● **AIM OF THE EXERCISE**:
Use the entries below and reproduce exactly the lines from the one containing "Gyiiyuo drawer tall" down to the one containing "total: 2701.36 -> 2028.29", both of them included.
*** Begin section ***
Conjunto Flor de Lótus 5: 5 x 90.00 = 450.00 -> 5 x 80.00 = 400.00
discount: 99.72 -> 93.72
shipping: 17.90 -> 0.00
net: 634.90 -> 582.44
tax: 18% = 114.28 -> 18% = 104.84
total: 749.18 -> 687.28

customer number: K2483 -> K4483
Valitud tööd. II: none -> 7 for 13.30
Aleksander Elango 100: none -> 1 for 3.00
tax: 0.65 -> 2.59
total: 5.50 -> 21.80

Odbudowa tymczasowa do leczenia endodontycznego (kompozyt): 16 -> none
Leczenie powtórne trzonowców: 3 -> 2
*** End section ***
*** Begin section ***
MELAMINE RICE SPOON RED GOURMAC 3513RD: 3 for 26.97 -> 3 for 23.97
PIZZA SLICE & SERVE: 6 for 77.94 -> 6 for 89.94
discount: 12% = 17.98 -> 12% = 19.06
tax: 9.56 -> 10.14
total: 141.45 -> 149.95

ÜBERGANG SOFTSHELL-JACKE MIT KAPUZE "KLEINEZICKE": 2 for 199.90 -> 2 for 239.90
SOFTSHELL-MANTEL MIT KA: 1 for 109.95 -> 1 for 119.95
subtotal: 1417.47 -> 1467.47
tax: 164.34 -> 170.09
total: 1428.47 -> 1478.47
*** End section ***
*** Begin section ***
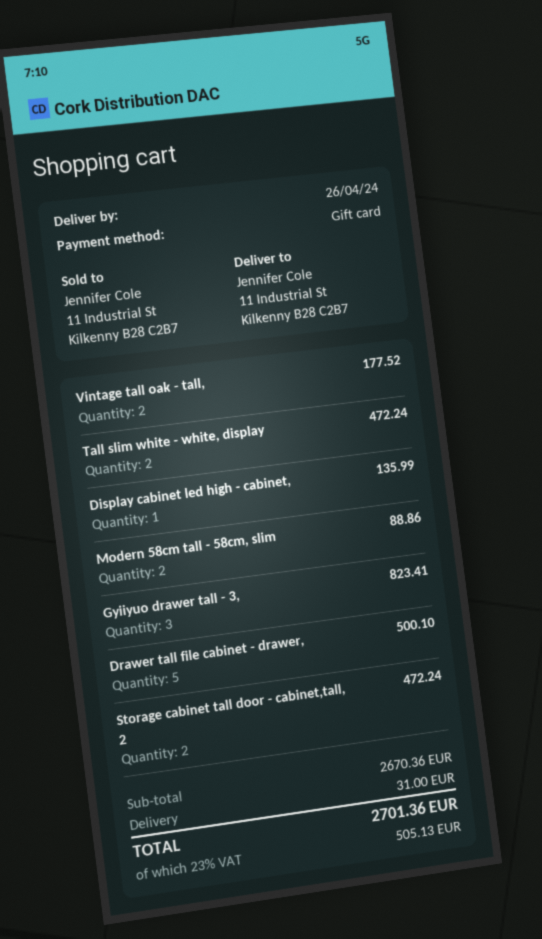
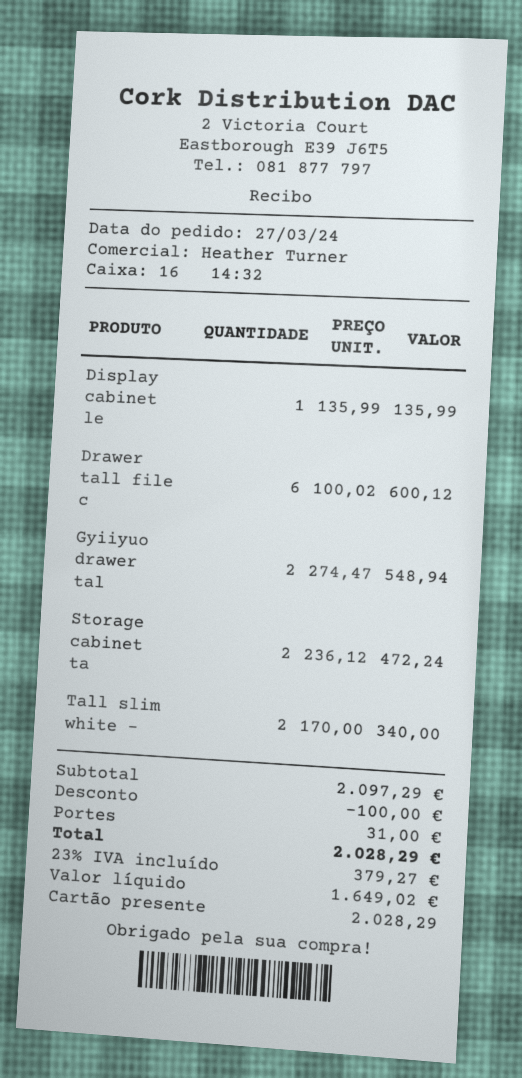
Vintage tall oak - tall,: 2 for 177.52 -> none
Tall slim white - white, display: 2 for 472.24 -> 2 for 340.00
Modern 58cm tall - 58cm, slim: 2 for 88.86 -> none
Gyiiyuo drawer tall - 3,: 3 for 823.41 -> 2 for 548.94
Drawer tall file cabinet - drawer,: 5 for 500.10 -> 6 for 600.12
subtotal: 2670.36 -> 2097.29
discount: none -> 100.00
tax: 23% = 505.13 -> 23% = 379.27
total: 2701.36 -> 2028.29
*** End section ***
● **RESPONSE TO THE EXERCISE**:
Gyiiyuo drawer tall - 3,: 3 for 823.41 -> 2 for 548.94
Drawer tall file cabinet - drawer,: 5 for 500.10 -> 6 for 600.12
subtotal: 2670.36 -> 2097.29
discount: none -> 100.00
tax: 23% = 505.13 -> 23% = 379.27
total: 2701.36 -> 2028.29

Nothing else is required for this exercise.